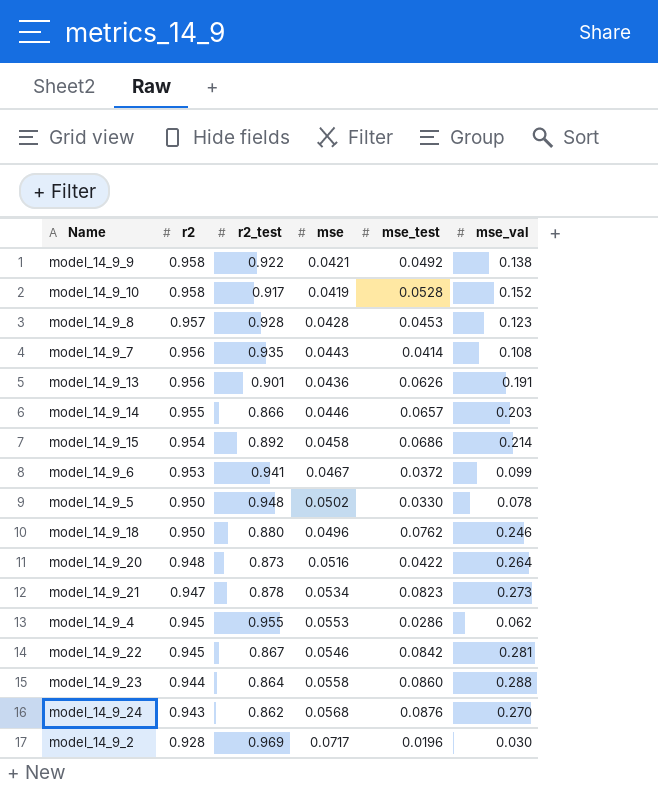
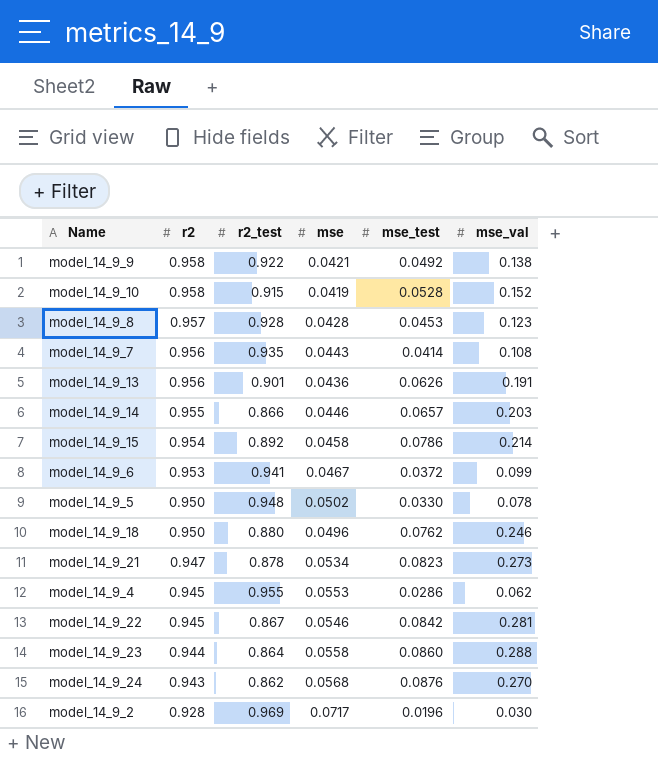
row model_14_9_20: 0.948 | 0.873 | 0.0516 | 0.0422 | 0.264 -> none
model_14_9_10 | r2_test: 0.917 -> 0.915
model_14_9_15 | mse_test: 0.0686 -> 0.0786

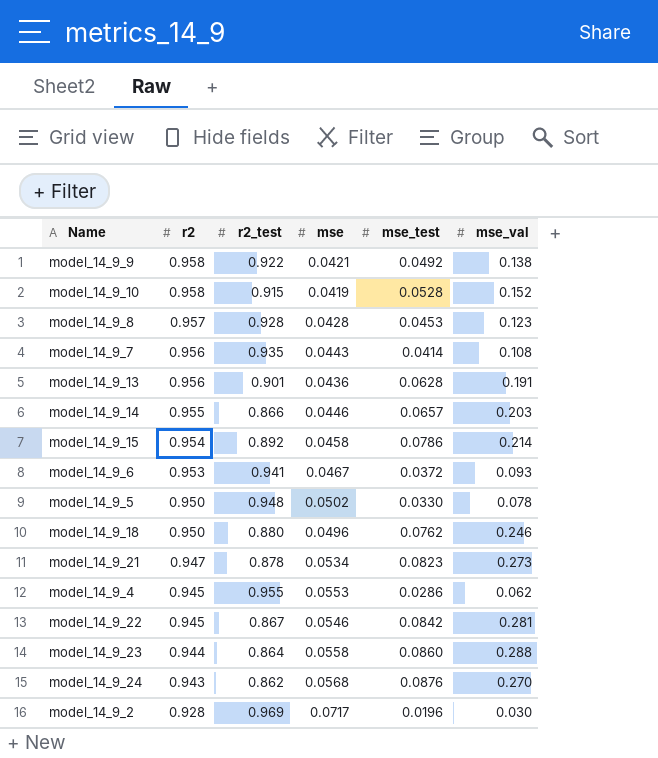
model_14_9_13 | mse_test: 0.0626 -> 0.0628
model_14_9_6 | mse_val: 0.099 -> 0.093

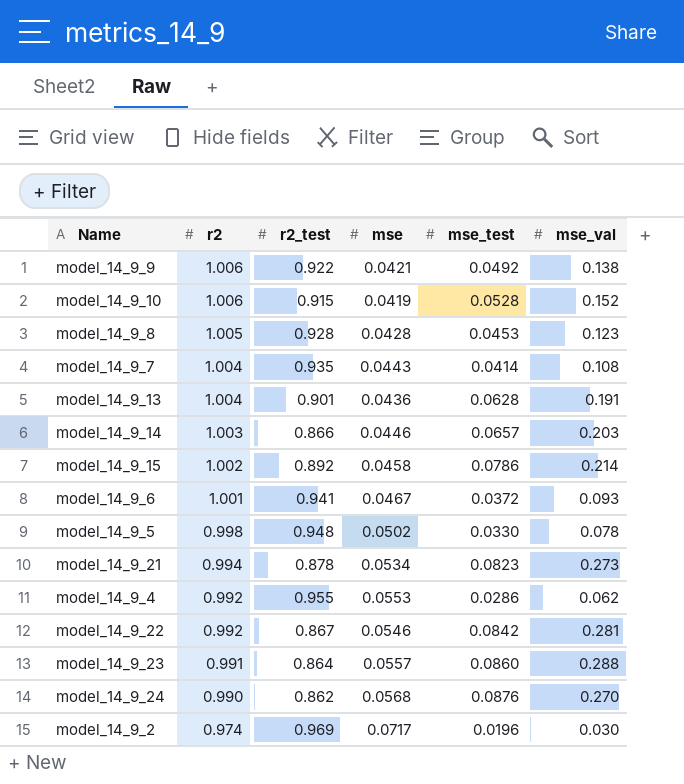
row model_14_9_18: 0.950 | 0.880 | 0.0496 | 0.0762 | 0.246 -> none
model_14_9_9 | r2: 0.958 -> 1.006
model_14_9_10 | r2: 0.958 -> 1.006
model_14_9_8 | r2: 0.957 -> 1.005
model_14_9_7 | r2: 0.956 -> 1.004
model_14_9_13 | r2: 0.956 -> 1.004
model_14_9_14 | r2: 0.955 -> 1.003
model_14_9_15 | r2: 0.954 -> 1.002
model_14_9_6 | r2: 0.953 -> 1.001
model_14_9_5 | r2: 0.950 -> 0.998
model_14_9_21 | r2: 0.947 -> 0.994
model_14_9_4 | r2: 0.945 -> 0.992
model_14_9_22 | r2: 0.945 -> 0.992
model_14_9_23 | r2: 0.944 -> 0.991
model_14_9_23 | mse: 0.0558 -> 0.0557
model_14_9_24 | r2: 0.943 -> 0.990
model_14_9_2 | r2: 0.928 -> 0.974

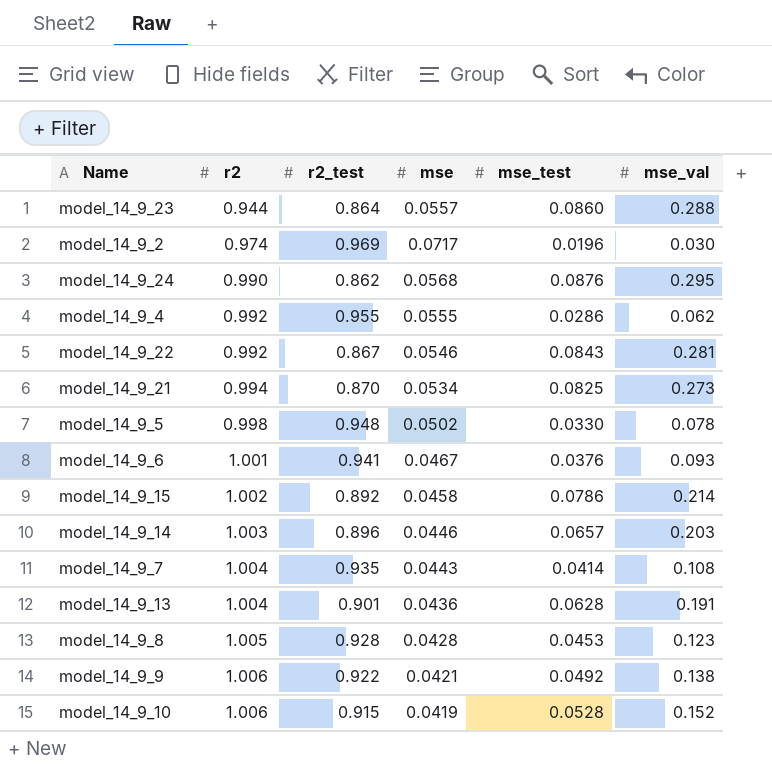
row order: r2 descending -> r2 ascending
model_14_9_23 | r2: 0.991 -> 0.944
model_14_9_24 | mse_val: 0.270 -> 0.295
model_14_9_4 | mse: 0.0553 -> 0.0555
model_14_9_22 | mse_test: 0.0842 -> 0.0843
model_14_9_21 | r2_test: 0.878 -> 0.870
model_14_9_21 | mse_test: 0.0823 -> 0.0825
model_14_9_6 | mse_test: 0.0372 -> 0.0376
model_14_9_14 | r2_test: 0.866 -> 0.896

——————————

## Your instructions
Keep the pictures out, and write out the rest of the data above word for word.

## Response to the exercise
row model_14_9_20: 0.948 | 0.873 | 0.0516 | 0.0422 | 0.264 -> none
model_14_9_10 | r2_test: 0.917 -> 0.915
model_14_9_15 | mse_test: 0.0686 -> 0.0786

model_14_9_13 | mse_test: 0.0626 -> 0.0628
model_14_9_6 | mse_val: 0.099 -> 0.093

row model_14_9_18: 0.950 | 0.880 | 0.0496 | 0.0762 | 0.246 -> none
model_14_9_9 | r2: 0.958 -> 1.006
model_14_9_10 | r2: 0.958 -> 1.006
model_14_9_8 | r2: 0.957 -> 1.005
model_14_9_7 | r2: 0.956 -> 1.004
model_14_9_13 | r2: 0.956 -> 1.004
model_14_9_14 | r2: 0.955 -> 1.003
model_14_9_15 | r2: 0.954 -> 1.002
model_14_9_6 | r2: 0.953 -> 1.001
model_14_9_5 | r2: 0.950 -> 0.998
model_14_9_21 | r2: 0.947 -> 0.994
model_14_9_4 | r2: 0.945 -> 0.992
model_14_9_22 | r2: 0.945 -> 0.992
model_14_9_23 | r2: 0.944 -> 0.991
model_14_9_23 | mse: 0.0558 -> 0.0557
model_14_9_24 | r2: 0.943 -> 0.990
model_14_9_2 | r2: 0.928 -> 0.974

row order: r2 descending -> r2 ascending
model_14_9_23 | r2: 0.991 -> 0.944
model_14_9_24 | mse_val: 0.270 -> 0.295
model_14_9_4 | mse: 0.0553 -> 0.0555
model_14_9_22 | mse_test: 0.0842 -> 0.0843
model_14_9_21 | r2_test: 0.878 -> 0.870
model_14_9_21 | mse_test: 0.0823 -> 0.0825
model_14_9_6 | mse_test: 0.0372 -> 0.0376
model_14_9_14 | r2_test: 0.866 -> 0.896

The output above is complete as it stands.